Enter Tyvek man! Because of the nature of this job, I decided to pick up some protective gear. I’m not wearing it all in this shot, but I had a full body Tyvek suit, shoulder length PVC gloves, a respirator, goggles and a headlamp. Gasoline and acetone (for cleaning the tank) are both pretty nasty.
So let’s get started. Here’s how you access the fuel pump, via this access panel under the spare tire.
Access panel removed. You can see the degrading fuel hoses at the left (the white things that look like they should probably have rubber on them, but don’t) as well as the fuel pump (large black circle at center) and the level sender (smaller black circular unit). The cover over the fuel pump that the hoses come out of will frequently pop off during re-fueling, causing gas to spray everywhere. This happened twice on the PCH drive, and besides being stinky is unsafe and an environmental disaster.
Here’s the old level sender removed. This still has a core value, so I will hold off on smashing it to pieces….
First step is to cut the old fuel lines off. Because the barbed fittings on the hard lines are usually seized in place, this kit is designed to press new lines over the fittings rather than disconnecting them. If you crank too hard on those fittings you risk damaging the hard fuel lines, and replacing those is one of the VERY few jobs that would require you to remove the body from the frame of the car. Not good.
Here is all the rubber that just broke off in shards from the outside of the old fuel lines.
Here’s the old pump assembly in the boot. You can see the rubber boot is cracking and absolutely turning to dust. The hard line in front is the fuel return line that puts unused fuel back in the tank.
Closeup on the destroyed rubber boot. You can see this car didn’t have a hard life based on the overall condition of the plated metal parts – but that didn’t stop this rubber from breaking down!
And here’s the condition of the pump itself. Pretty gross and corroded, but it was still working very well. Bosch quality right there, I’m actually sorry to have one fewer Bosch part in my car now.

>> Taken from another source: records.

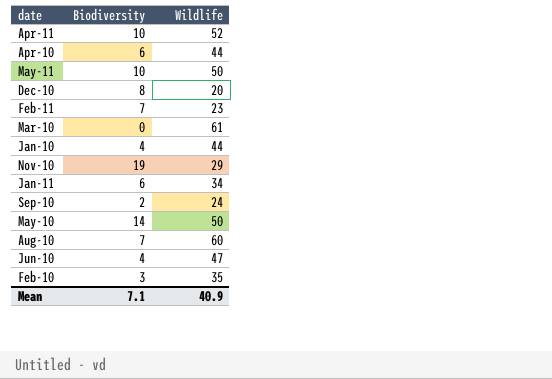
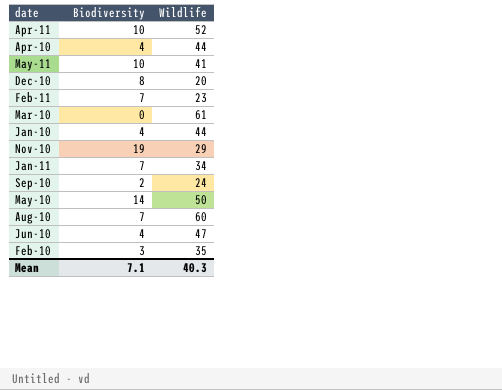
Apr-10 | Biodiversity: 6 -> 4
May-11 | Wildlife: 50 -> 41
Jan-11 | Biodiversity: 6 -> 7
Mean | Wildlife: 40.9 -> 40.3

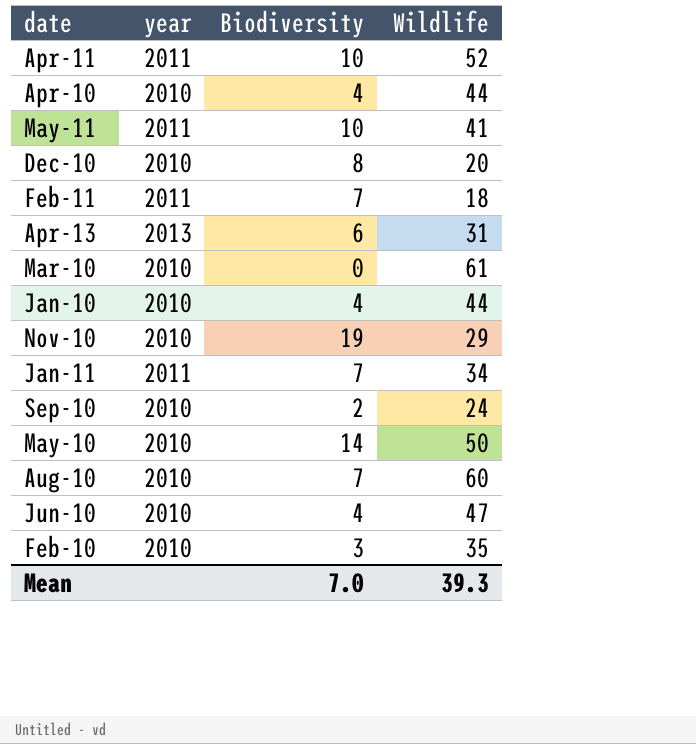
column year | position: none -> 2
Feb-11 | Wildlife: 23 -> 18
row Apr-13: none -> 2013 | 6 | 31
Mean | Biodiversity: 7.1 -> 7.0
Mean | Wildlife: 40.3 -> 39.3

Here you can see the complicated baffle assembly, still submerged in gas inside the tank. My super accurate level sender said this tank was half empty. Not so much… it was almost completely full.
After draining the tank and removing the baffle assembly, here’s what remained. Filth, grime and piles of broken down rubber bits.
Here are all the old pump/sender/tank components. You can see the dissolved rubber varnish forming on the bottom of the brown plastic disk in the upper right corner. That’s the pickup hose screen. I’m glad it was there to stop all that crap getting into my fuel system.
And here’s the inside of the tank after a thorough scrubbing out with acetone and a vacuuming. Clean as a whistle, looks like brand new. That wire in the middle of the second shot is an anti-static device.
Here’s the new pump and sender with the old stuff. The round unit is the baffle/pump/sender combo, and the small box with the wires is the logic box for the pump and electronic level sender unit.
This is the new clamp to hold the pump unit down. First step is to lay this over the opening in the tank.
This is a solid stainless plug to block up the hole where the old gauge sender used to be.
Here are the barbed fittings on the hard lines where the soft hoses will attach from the pump.